*WHAT YOU WILL DO*.
Leaving out the images, repeat all the lines below exactly.

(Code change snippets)
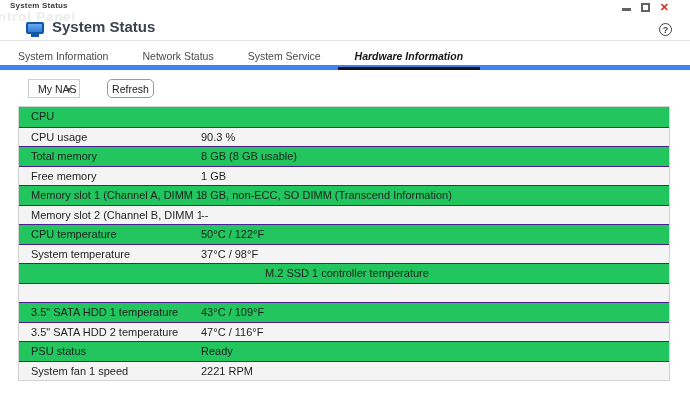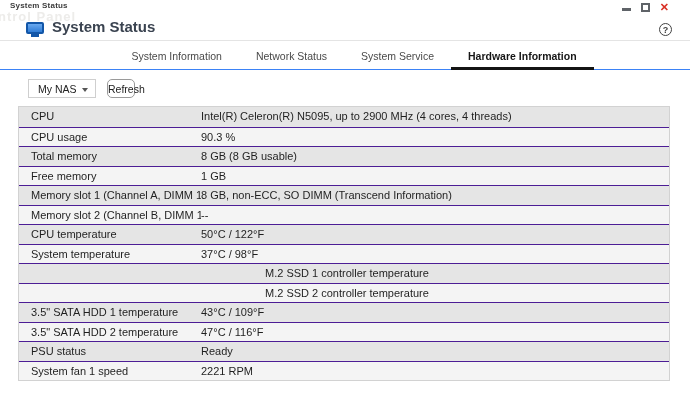"System Information" .tabbar { border-bottom: 1px solid #3b82f6 -> 5px solid #3b82f6; justify-content: center -> none; padding-left: 18px -> 1px }
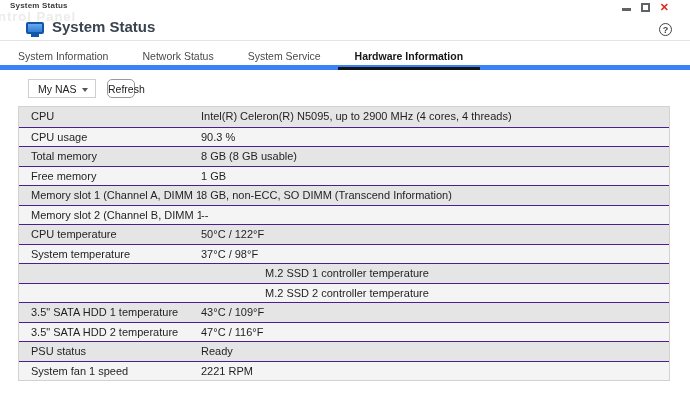"Hardware Information" .tab.active { font-style: none -> italic }
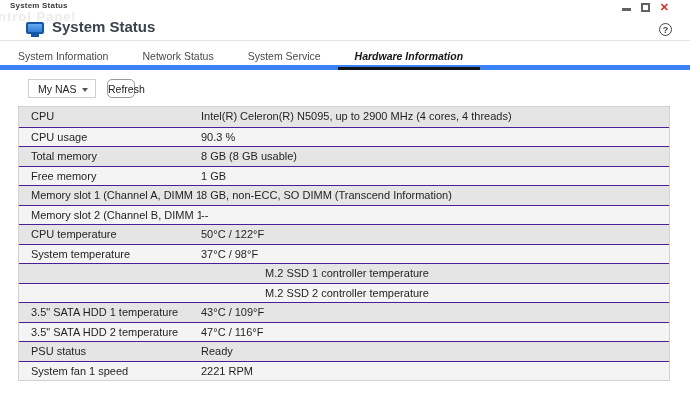"My NAS" .nas-select { width: 68px -> 52px }
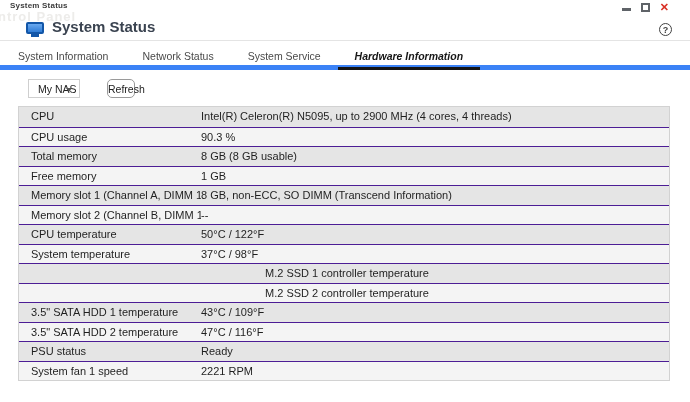"Refresh" .refresh-btn { justify-content: none -> center; width: 28px -> 47px }
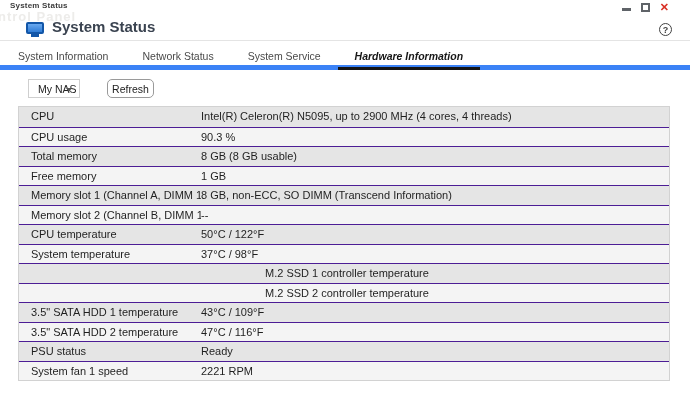"CPU" .info-table { background: #e5e5e5 -> #22c55e }
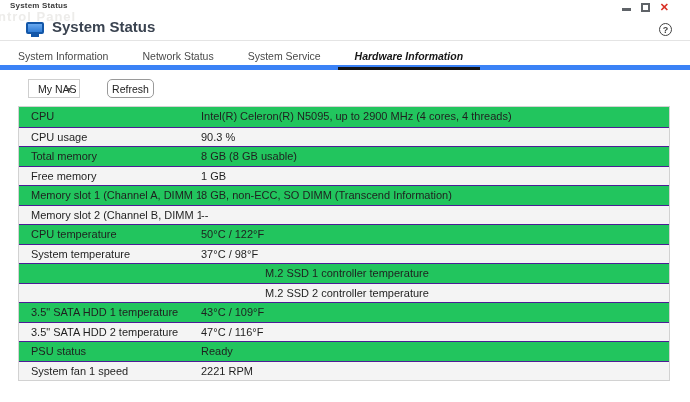"Intel(R) Celeron(R) N5095, up to" div.cell-value { html: <div>Intel(R) Celeron(R) N5095, up to 2900 MHz (4 cores, 4 threads)</div> -> none }
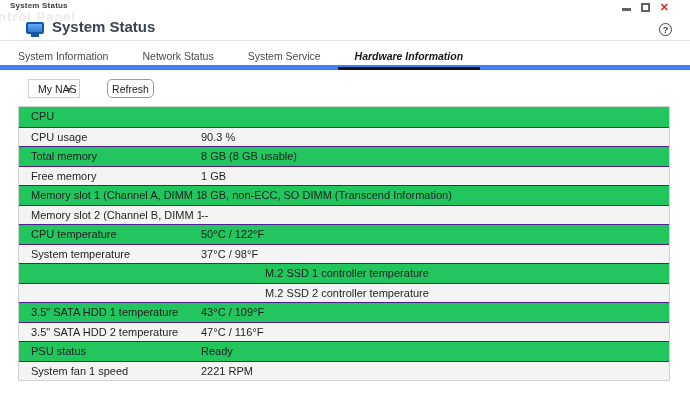"M.2 SSD 2 controller temperature" div.cell-label { html: <div>M.2 SSD 2 controller temperature</div> -> none }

*THE COMPLETED TASK*.
"System Information" .tabbar { border-bottom: 1px solid #3b82f6 -> 5px solid #3b82f6; justify-content: center -> none; padding-left: 18px -> 1px }
"Hardware Information" .tab.active { font-style: none -> italic }
"My NAS" .nas-select { width: 68px -> 52px }
"Refresh" .refresh-btn { justify-content: none -> center; width: 28px -> 47px }
"CPU" .info-table { background: #e5e5e5 -> #22c55e }
"Intel(R) Celeron(R) N5095, up to" div.cell-value { html: <div>Intel(R) Celeron(R) N5095, up to 2900 MHz (4 cores, 4 threads)</div> -> none }
"M.2 SSD 2 controller temperature" div.cell-label { html: <div>M.2 SSD 2 controller temperature</div> -> none }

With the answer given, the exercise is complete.